I wish to highlight one other important lesson from the Gospel today. It’s about the elderly. Simeon and Anna were both elderly people. They were moved by the Holy Spirit to approach the Holy Family in the temple. They recognized the child Jesus as the Messiah. The priest Simeon blessed Mary and Joseph and praised God for their child, whom Simeon recognized as “a light for revelation to the Gentiles and the glory of the people of Israel.” The Holy Spirit inspired Simeon to say these amazing words about Jesus. The 84-year-old Anna, a woman of deep faith who prayed night and day in the temple, was also moved by the Holy Spirit to recognize the identity of Jesus. The Gospel says that “she gave thanks to God and spoke about the child to all who were awaiting the redemption of Jerusalem.”
Reflecting on Simeon and Anna, it is good to think about the elderly in our families and in the family of the Church. How much we can learn from the faith of our elderly brothers and sisters! I think of grandparents — how important their presence is in our families! We need their wisdom, their wealth of experience, which helps us to progress and to address the challenges of life.
Pope Francis, like his predecessors, speaks often about being attentive to the role of the elderly in our families. He notes the role of grandparents in helping to pass on the faith and the important values of our faith. I invite you to think about these words of Pope Francis: “Listening to the elderly tell their stories is good for children and young people; it makes them feel connected to the living history of their families, their neighborhoods and their country. A family that fails to respect and cherish its grandparents, who are its living memory, is already in decline, whereas a family that remembers has a future.
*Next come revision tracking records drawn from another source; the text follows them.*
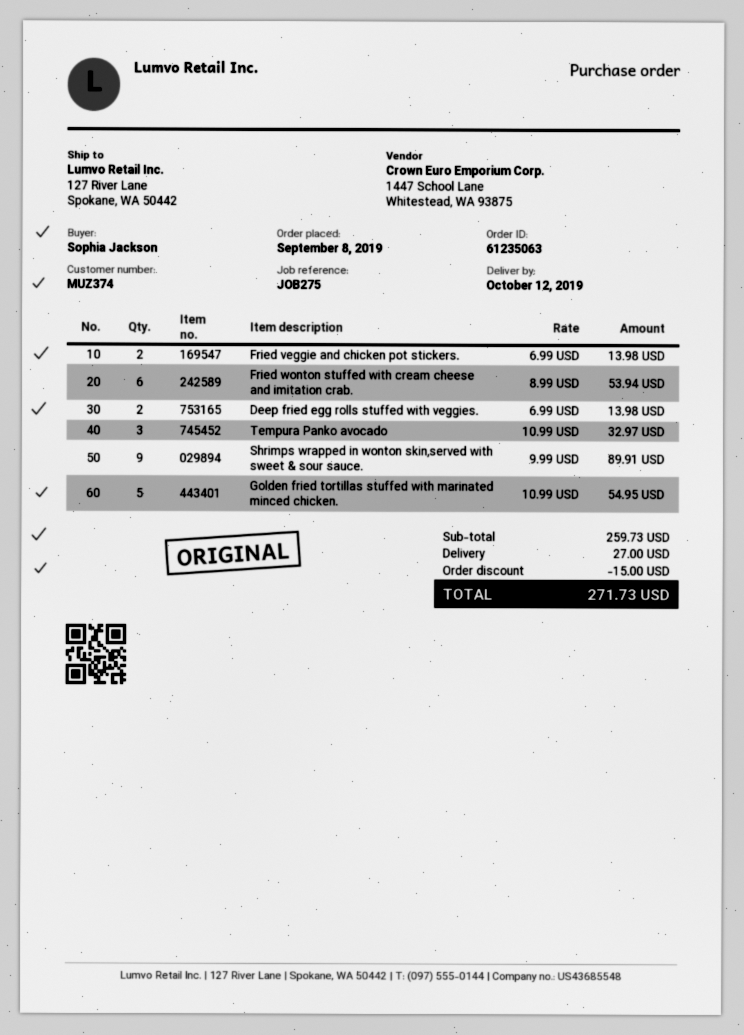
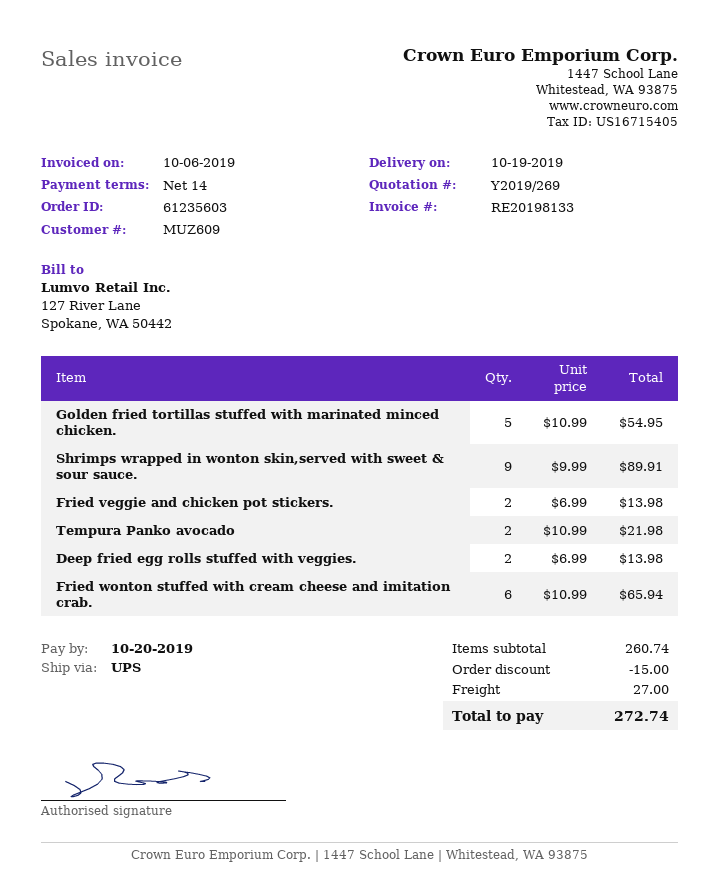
order number: 61235063 -> 61235603
delivery date: 2019-10-12 -> 2019-10-19
customer number: MUZ374 -> MUZ609
Fried wonton stuffed with cream cheese and imitation crab.: 6 x 8.99 = 53.94 -> 6 x 10.99 = 65.94
Tempura Panko avocado: 3 x 10.99 = 32.97 -> 2 x 10.99 = 21.98
subtotal: 259.73 -> 260.74
total: 271.73 -> 272.74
A society that has no room for the elderly or discards them because they create problems, has a deadly virus; it is torn from its roots.” This feast of the Holy Family in which the Gospel features the holy elders Simeon and Anna reminds us of the gratitude and appreciation we should have for the elderly members of the Church and of our families.
I invite you today to entrust your families to the prayers of the Holy Family of Nazareth, the true model of a Christian home, an icon of faith and love. And let us remember in a special way in our prayers all families that are in difficulty, including broken families and so many refugee families in the world today. Let us turn with trust to Jesus, Mary, and Joseph in whom we contemplate the beauty of faith and love, God’s plan for every family! May the Holy Family of Nazareth hear our prayers for our families and all families!